The Duke center opened June 3, 2002, with a single 1.5T Siemens Sonata in place. A second matching system was added in early 2003, and a third may be installed some time in the future. Eventually the scanners might be used to explore therapeutic applications. For the time being, diagnostic techniques are imposing enough.

Rehwald is working on several projects. One involves the development of single-shot sequences that acquire enough data to determine myocardial viability within a cardiac cycle. Trying to get a lot of data in a short time negatively affects spatial and temporal resolution unless a workaround is applied. The Duke team is now experimenting with Siemens' iPAT (integrated parallel acquisition technique), whereby multiple coils acquire data simultaneously, as one possible solution.

Another project involves MR angiography as a tool to assess the coronary arteries. The images might be different from the ones now being made using MR.

"They might be more like what you get from a cardiac cath," Rehwald said. "We don't know for sure. We're still trying it out."

If successful, its application would not be confined to the cardiovascular system.

"The technique might be used for renal angiography or for the whole body," he said.

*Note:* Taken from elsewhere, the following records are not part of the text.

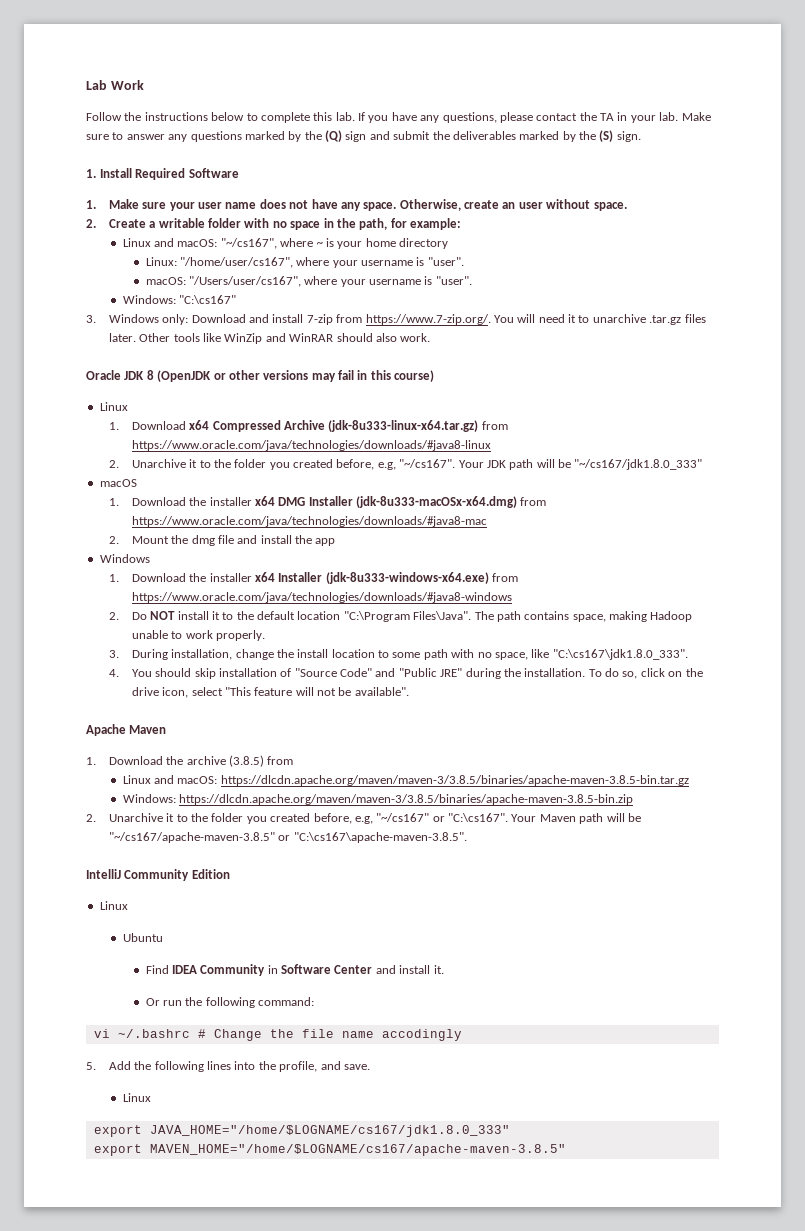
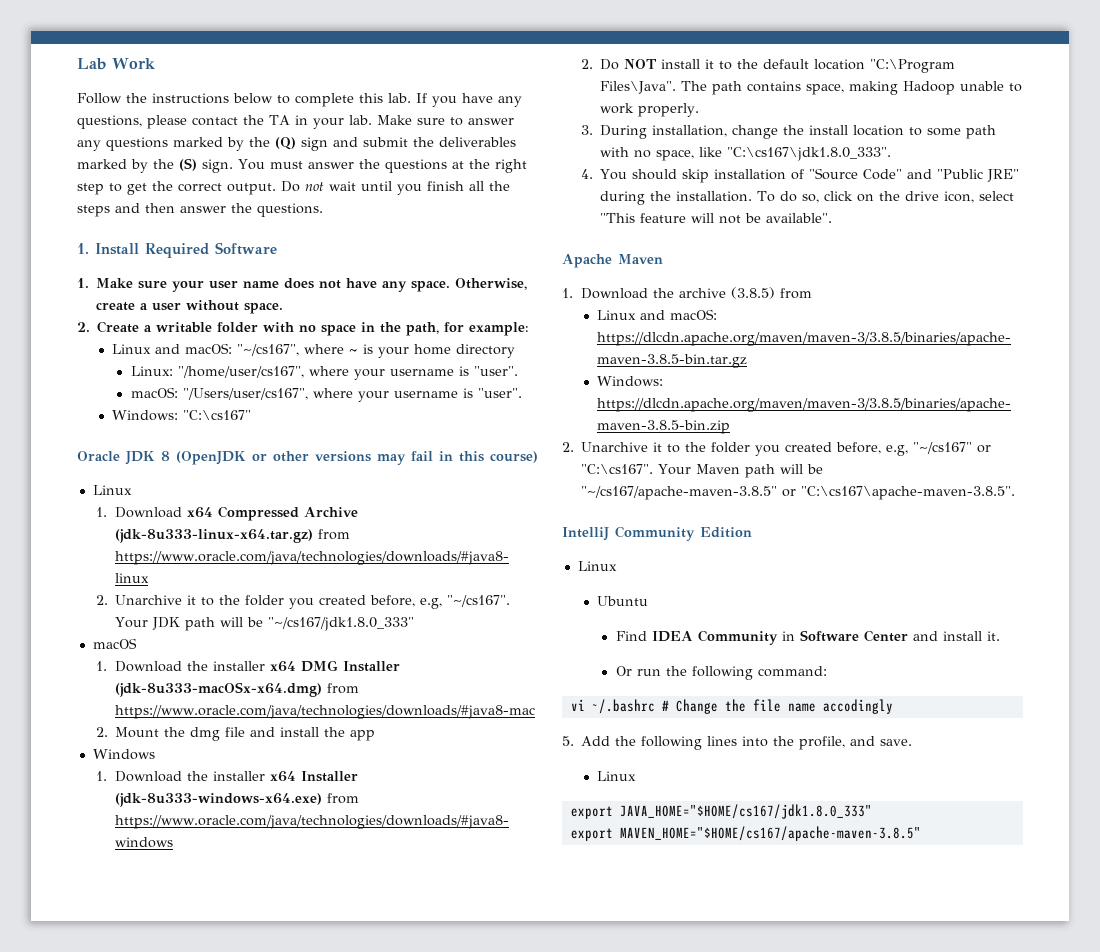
+ You must answer the questions at the right step to get the correct output. Do not wait until you finish all the steps and then answer the questions.
- Otherwise, create an user without space.
+ Otherwise, create a user without space.
- 3. Windows only: Download and install 7-zip from https://www.7-zip.org/. You will need it to unarchive .tar.gz files later. Other tools like WinZip and WinRAR should also work.
- export JAVA_HOME="/home/$LOGNAME/cs167/jdk1.8.0_333"
- export MAVEN_HOME="/home/$LOGNAME/cs167/apache-maven-3.8.5"
+ export JAVA_HOME="$HOME/cs167/jdk1.8.0_333"
+ export MAVEN_HOME="$HOME/cs167/apache-maven-3.8.5"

Arrhythmia patients are particularly challenging. Gating images to the R wave of the heart does not account for irregular beats. But retrograde imaging-adjusting the scan to select just the correct data depending on the heart rate-might.

"They'd ask, 'Couldn't we do that?' And I would say, 'I can do something,'" he said.

Research at the Duke CVMR Center has underscored MR's strength in evaluating congenital heart disease, particularly in structural variations, such as the transposition of a ventricle, whereby the ventricle is morphologically right when it should be left. MR can be used to measure left ventricular function and is also proving useful in the evaluation of young children, allowing the visualization of anomalous blood vessels without cardiac catheterization.

MR's ability to distinguish subtle detail and measure functional indicators of cardiac health, along with applications that differentiate stunned from necrotic tissue, may one day win the hearts of cardiologists, but only if the techniques are adequately developed and communicated. Siemens is creating joint education symposia with the Duke CVMR Center for physicians who would like to learn cardiac MR techniques during week- and month-long courses, as well as shorter term preceptorships. Duke is also training cardiology fellows in CVMR.

Meanwhile, Siemens is gaining a better understanding of how to evolve its technology by collaborating with Duke. There is a symbiosis between the Duke staff and Rehwald, as well as Duke University and Siemens.

"It's not only me supporting them but them supporting Siemens," he said. "They tell us what is useful and what's not."